TO DO: Exactly the lines from the one containing "Antique Mine Cut" to the last line of the records, inclusive, are to be transcribed; include no others.

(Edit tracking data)
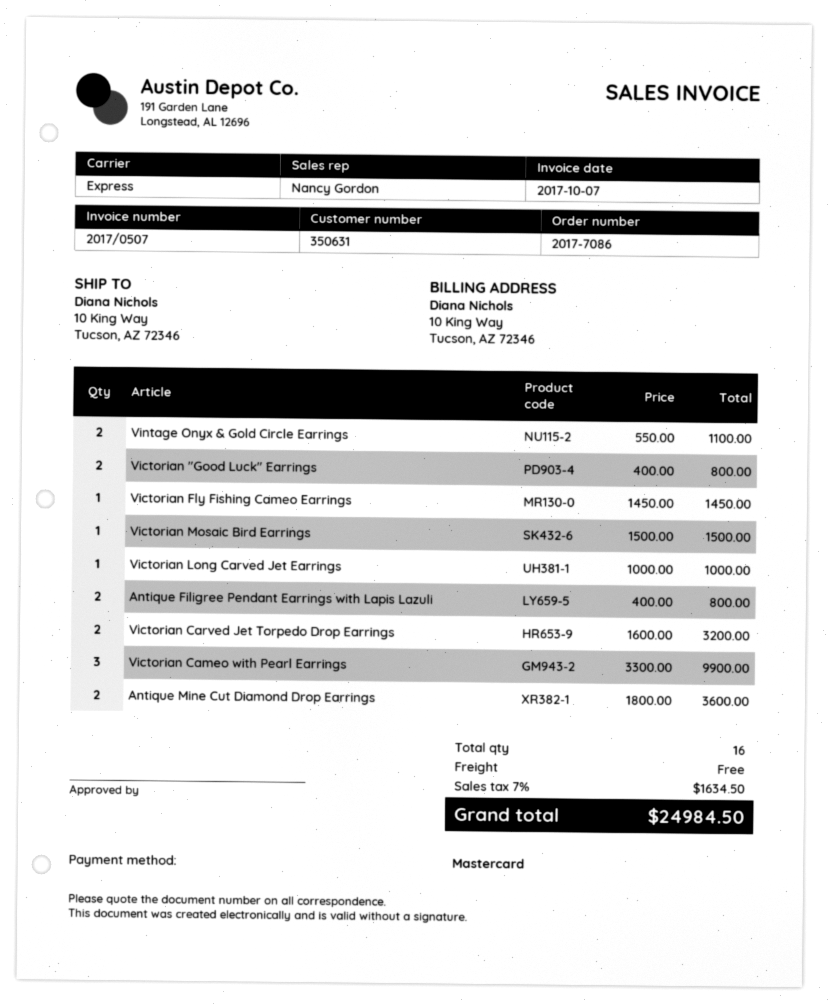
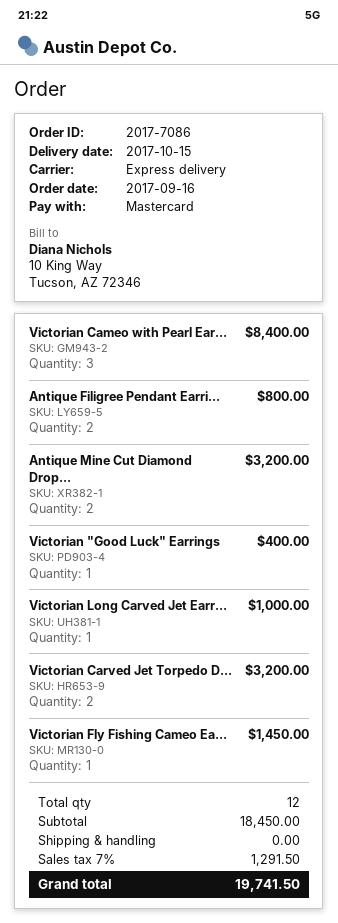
Vintage Onyx & Gold Circle Earrings: 2 for 1100.00 -> none
Victorian "Good Luck" Earrings: 2 for 800.00 -> 1 for 400.00
Victorian Mosaic Bird Earrings: 1 for 1500.00 -> none
Victorian Cameo with Pearl Earrings: 3 for 9900.00 -> 3 for 8400.00
Antique Mine Cut Diamond Drop Earrings: 2 for 3600.00 -> 2 for 3200.00
total quantity: 16 -> 12
tax: 7% = 1634.50 -> 7% = 1291.50
total: 24984.50 -> 19741.50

WORKED SOLUTION:
Antique Mine Cut Diamond Drop Earrings: 2 for 3600.00 -> 2 for 3200.00
total quantity: 16 -> 12
tax: 7% = 1634.50 -> 7% = 1291.50
total: 24984.50 -> 19741.50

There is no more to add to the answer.